(Web document revisions)

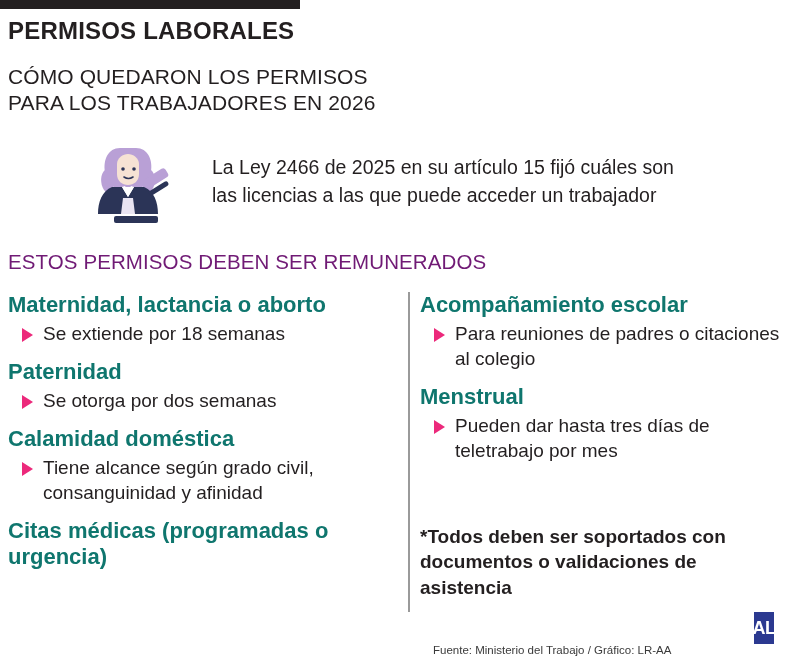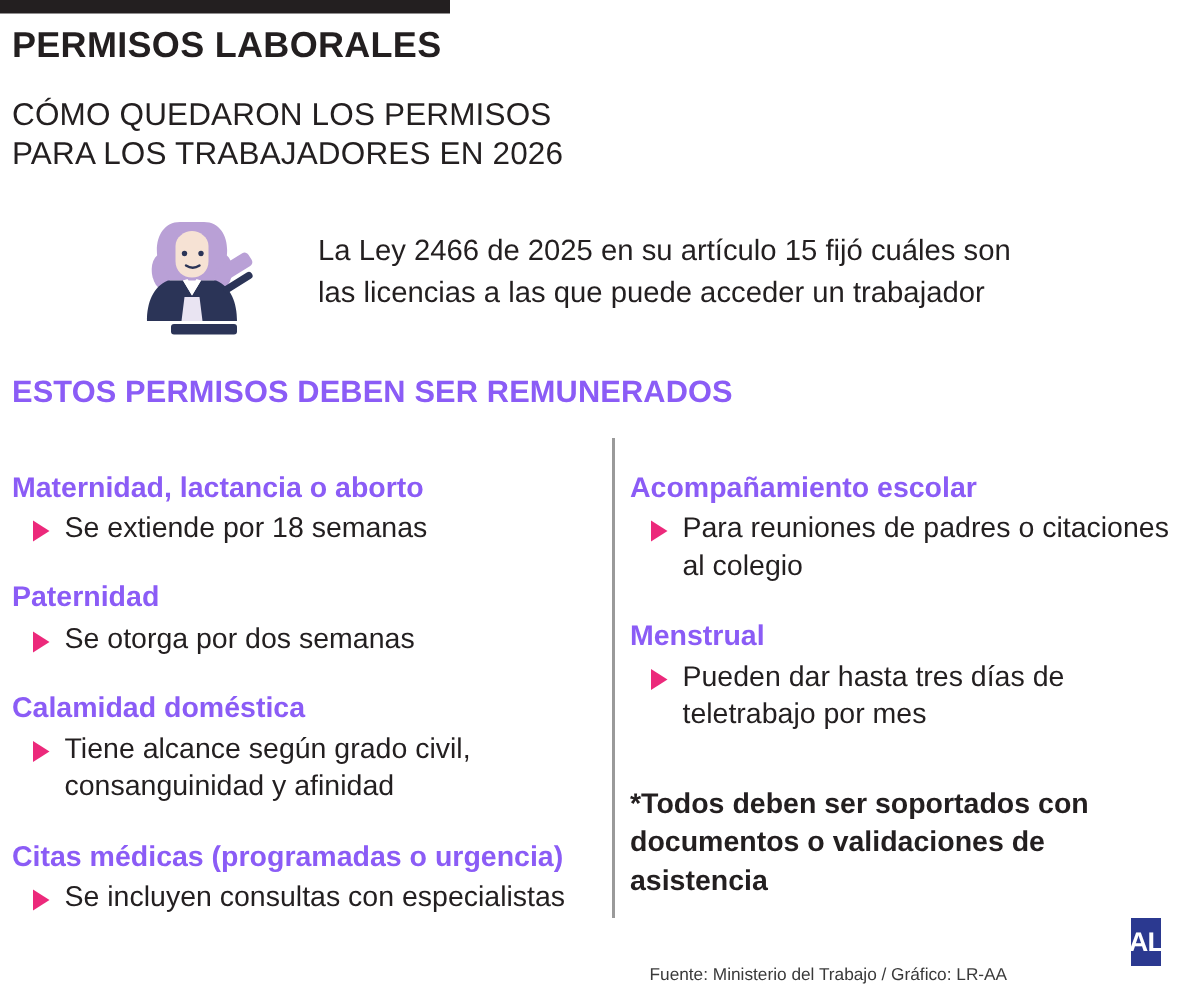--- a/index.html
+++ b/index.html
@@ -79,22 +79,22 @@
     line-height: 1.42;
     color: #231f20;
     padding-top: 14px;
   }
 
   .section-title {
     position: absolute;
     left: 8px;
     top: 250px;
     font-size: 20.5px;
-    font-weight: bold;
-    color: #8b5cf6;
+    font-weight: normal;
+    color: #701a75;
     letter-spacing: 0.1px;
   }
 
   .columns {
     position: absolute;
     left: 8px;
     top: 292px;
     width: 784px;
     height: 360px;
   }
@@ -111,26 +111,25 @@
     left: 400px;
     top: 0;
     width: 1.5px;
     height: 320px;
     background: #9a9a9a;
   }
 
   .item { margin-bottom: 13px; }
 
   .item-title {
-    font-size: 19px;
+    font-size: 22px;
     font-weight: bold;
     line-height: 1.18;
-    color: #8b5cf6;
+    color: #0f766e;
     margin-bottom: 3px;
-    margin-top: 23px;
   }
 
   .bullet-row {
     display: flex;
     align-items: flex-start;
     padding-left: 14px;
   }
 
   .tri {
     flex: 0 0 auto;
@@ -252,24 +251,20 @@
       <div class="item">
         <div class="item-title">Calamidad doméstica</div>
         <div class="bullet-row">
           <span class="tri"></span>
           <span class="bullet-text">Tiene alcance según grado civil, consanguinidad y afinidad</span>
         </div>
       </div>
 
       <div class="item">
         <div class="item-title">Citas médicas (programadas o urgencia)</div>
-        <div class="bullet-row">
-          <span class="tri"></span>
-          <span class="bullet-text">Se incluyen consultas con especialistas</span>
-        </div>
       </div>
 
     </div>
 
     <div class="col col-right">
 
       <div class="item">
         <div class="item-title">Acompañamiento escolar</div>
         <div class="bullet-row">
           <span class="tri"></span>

--

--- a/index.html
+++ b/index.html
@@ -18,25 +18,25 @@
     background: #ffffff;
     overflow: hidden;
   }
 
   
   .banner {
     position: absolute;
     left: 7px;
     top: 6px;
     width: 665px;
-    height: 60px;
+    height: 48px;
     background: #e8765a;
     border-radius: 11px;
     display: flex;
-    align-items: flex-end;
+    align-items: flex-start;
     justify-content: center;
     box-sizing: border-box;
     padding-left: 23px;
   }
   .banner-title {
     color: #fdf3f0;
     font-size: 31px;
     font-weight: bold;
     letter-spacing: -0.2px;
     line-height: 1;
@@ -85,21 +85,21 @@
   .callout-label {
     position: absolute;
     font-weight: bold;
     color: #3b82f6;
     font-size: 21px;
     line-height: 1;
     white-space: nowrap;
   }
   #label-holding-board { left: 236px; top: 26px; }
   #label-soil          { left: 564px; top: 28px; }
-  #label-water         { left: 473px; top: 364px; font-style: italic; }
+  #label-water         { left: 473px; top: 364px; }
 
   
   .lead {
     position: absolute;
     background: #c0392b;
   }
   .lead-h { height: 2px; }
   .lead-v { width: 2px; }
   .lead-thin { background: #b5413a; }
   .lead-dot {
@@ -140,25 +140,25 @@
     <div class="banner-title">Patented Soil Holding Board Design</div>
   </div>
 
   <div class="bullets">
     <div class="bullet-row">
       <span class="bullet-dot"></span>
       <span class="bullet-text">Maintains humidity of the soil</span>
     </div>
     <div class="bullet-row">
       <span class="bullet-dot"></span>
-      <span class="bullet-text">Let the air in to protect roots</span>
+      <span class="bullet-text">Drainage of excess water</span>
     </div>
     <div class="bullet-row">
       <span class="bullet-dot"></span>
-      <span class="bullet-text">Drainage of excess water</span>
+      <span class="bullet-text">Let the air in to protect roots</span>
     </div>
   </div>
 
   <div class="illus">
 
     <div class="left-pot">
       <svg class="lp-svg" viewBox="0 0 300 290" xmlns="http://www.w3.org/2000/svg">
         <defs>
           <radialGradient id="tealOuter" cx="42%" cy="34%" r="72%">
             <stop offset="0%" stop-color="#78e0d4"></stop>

## TASK DIRECTIONS:
Check each line above for the string "excess", then copy the ones that have it.

## ANSWER SPACE:
+      <span class="bullet-text">Drainage of excess water</span>
-      <span class="bullet-text">Drainage of excess water</span>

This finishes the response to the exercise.